▶ **Work required**:
Take the entries below and print only the lines from the one with "customer number: C-39918 -> C-39218" through the one with "subtotal: 721.09 -> 709.51", exactly as they stand, both ends included.

▶ **Before-and-after change data**:
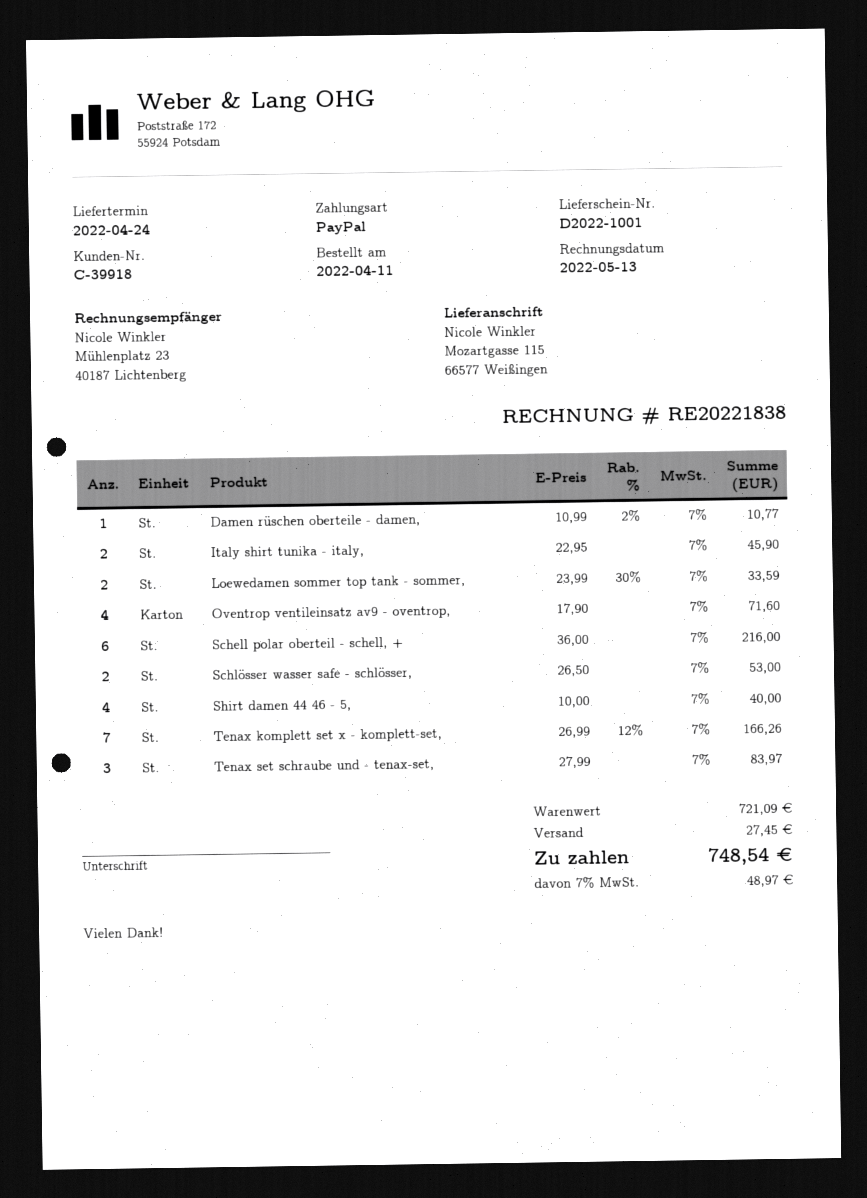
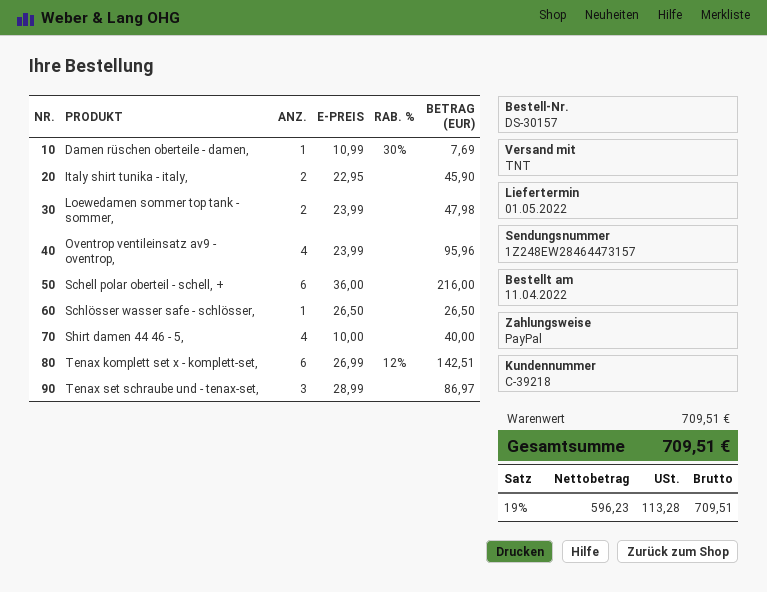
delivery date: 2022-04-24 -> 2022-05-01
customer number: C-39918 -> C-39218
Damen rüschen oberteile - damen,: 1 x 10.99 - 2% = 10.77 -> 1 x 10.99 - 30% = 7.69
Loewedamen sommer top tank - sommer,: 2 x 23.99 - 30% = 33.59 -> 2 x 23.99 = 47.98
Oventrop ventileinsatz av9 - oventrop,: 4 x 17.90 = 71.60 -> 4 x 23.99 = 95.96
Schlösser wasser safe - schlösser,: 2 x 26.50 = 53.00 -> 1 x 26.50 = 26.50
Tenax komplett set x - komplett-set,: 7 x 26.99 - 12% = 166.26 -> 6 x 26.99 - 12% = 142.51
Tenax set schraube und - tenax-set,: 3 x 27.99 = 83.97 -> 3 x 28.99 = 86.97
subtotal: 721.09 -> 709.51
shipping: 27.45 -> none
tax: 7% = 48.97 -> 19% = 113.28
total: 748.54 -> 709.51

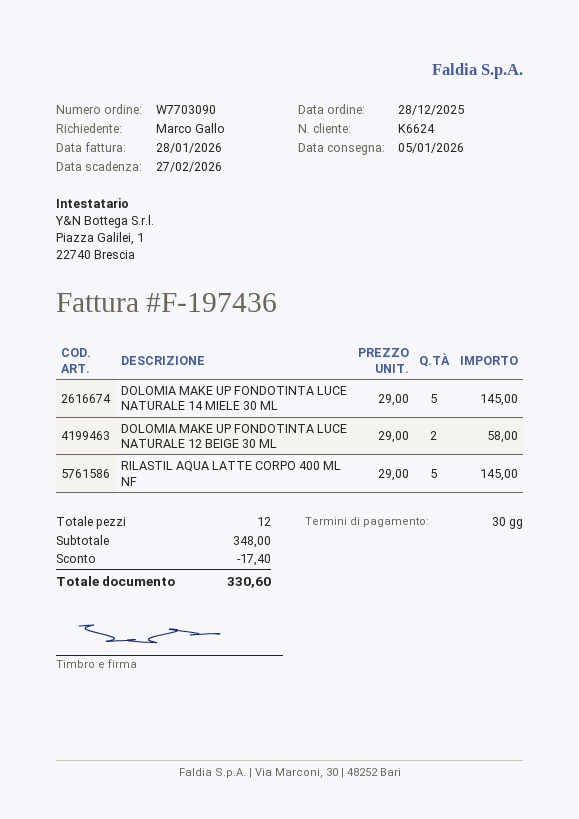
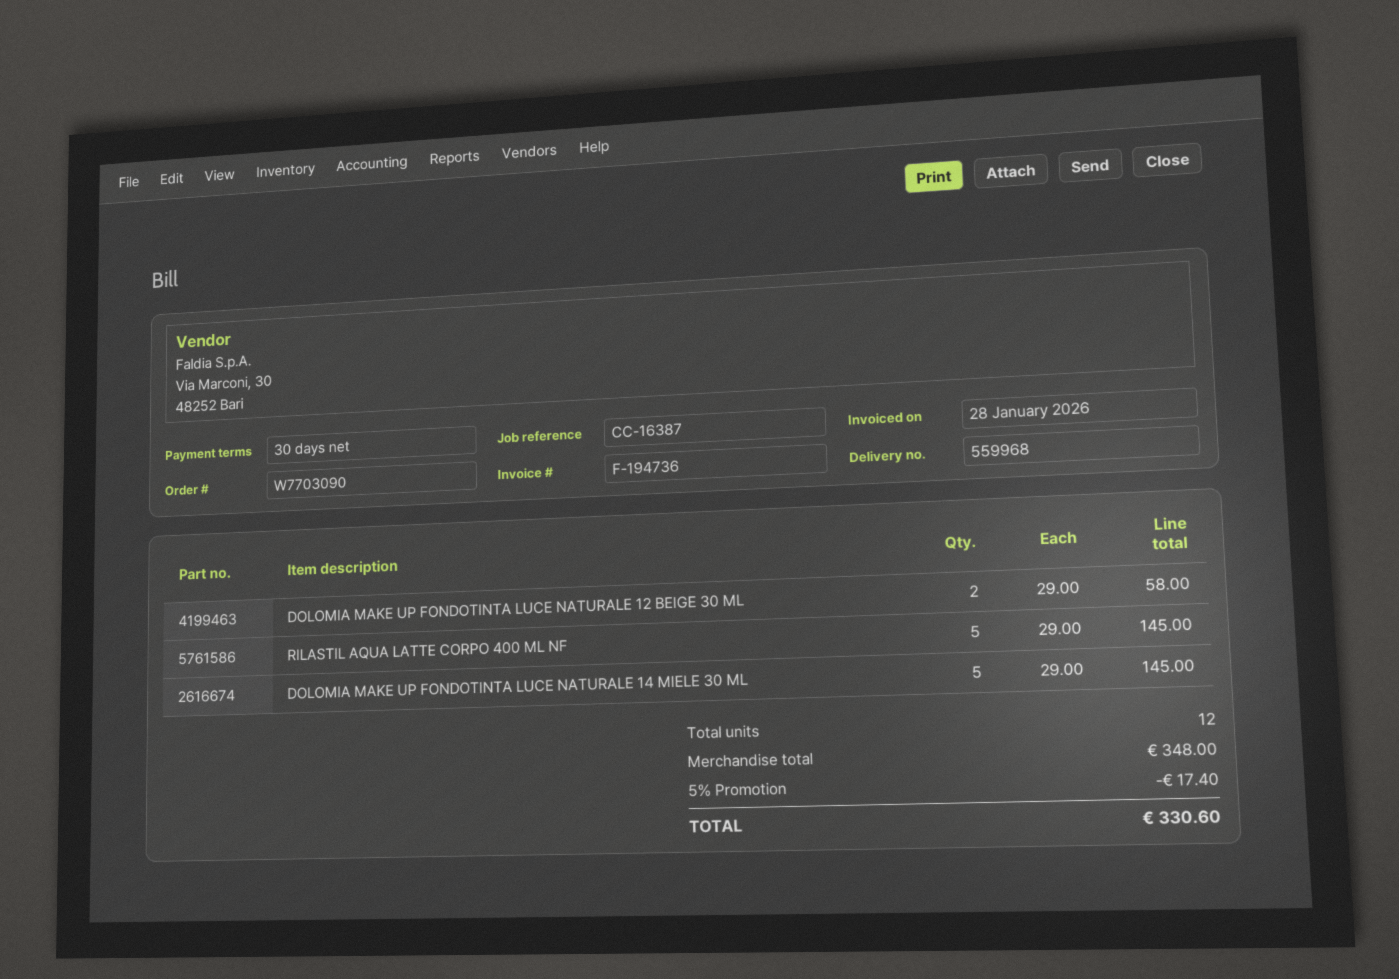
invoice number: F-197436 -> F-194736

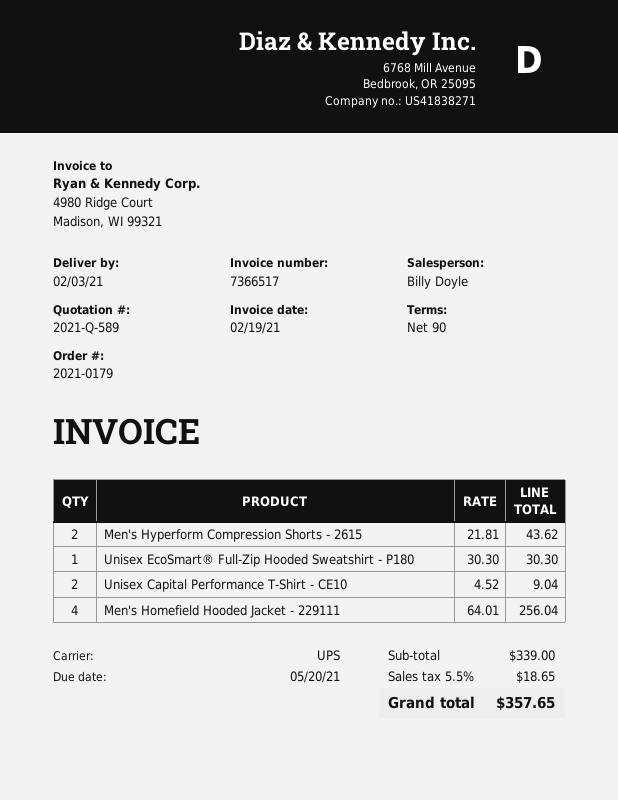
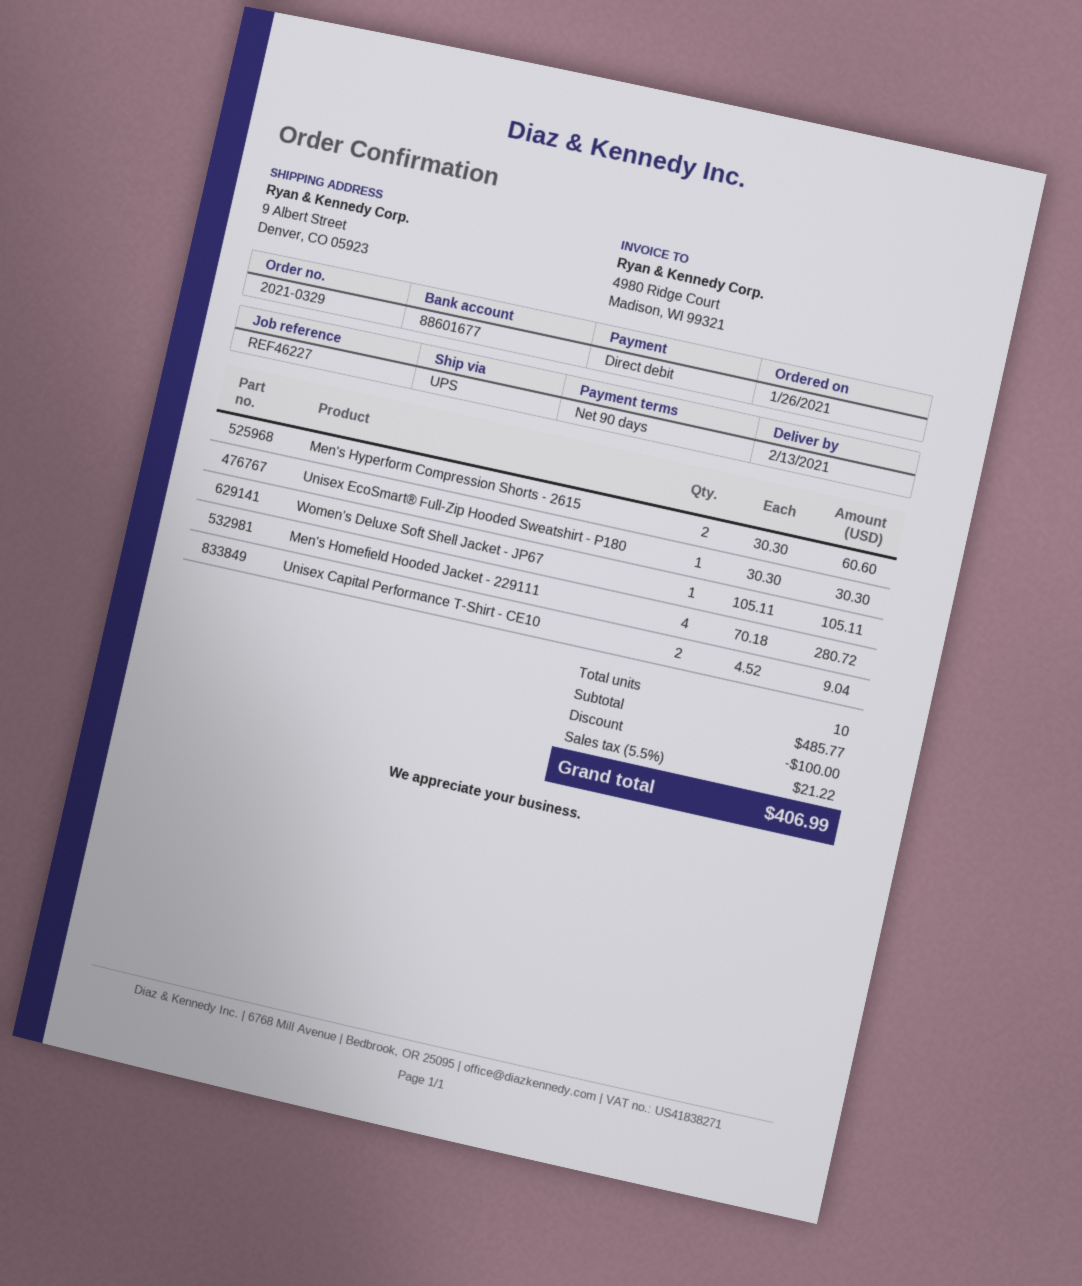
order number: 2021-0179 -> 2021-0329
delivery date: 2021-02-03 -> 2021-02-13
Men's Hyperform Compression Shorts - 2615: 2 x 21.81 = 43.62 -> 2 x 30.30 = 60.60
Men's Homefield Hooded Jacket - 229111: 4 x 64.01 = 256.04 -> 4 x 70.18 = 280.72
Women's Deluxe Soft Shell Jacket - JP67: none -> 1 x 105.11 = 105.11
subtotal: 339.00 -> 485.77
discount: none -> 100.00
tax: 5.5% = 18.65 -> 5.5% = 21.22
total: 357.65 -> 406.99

▶ **Task output**:
customer number: C-39918 -> C-39218
Damen rüschen oberteile - damen,: 1 x 10.99 - 2% = 10.77 -> 1 x 10.99 - 30% = 7.69
Loewedamen sommer top tank - sommer,: 2 x 23.99 - 30% = 33.59 -> 2 x 23.99 = 47.98
Oventrop ventileinsatz av9 - oventrop,: 4 x 17.90 = 71.60 -> 4 x 23.99 = 95.96
Schlösser wasser safe - schlösser,: 2 x 26.50 = 53.00 -> 1 x 26.50 = 26.50
Tenax komplett set x - komplett-set,: 7 x 26.99 - 12% = 166.26 -> 6 x 26.99 - 12% = 142.51
Tenax set schraube und - tenax-set,: 3 x 27.99 = 83.97 -> 3 x 28.99 = 86.97
subtotal: 721.09 -> 709.51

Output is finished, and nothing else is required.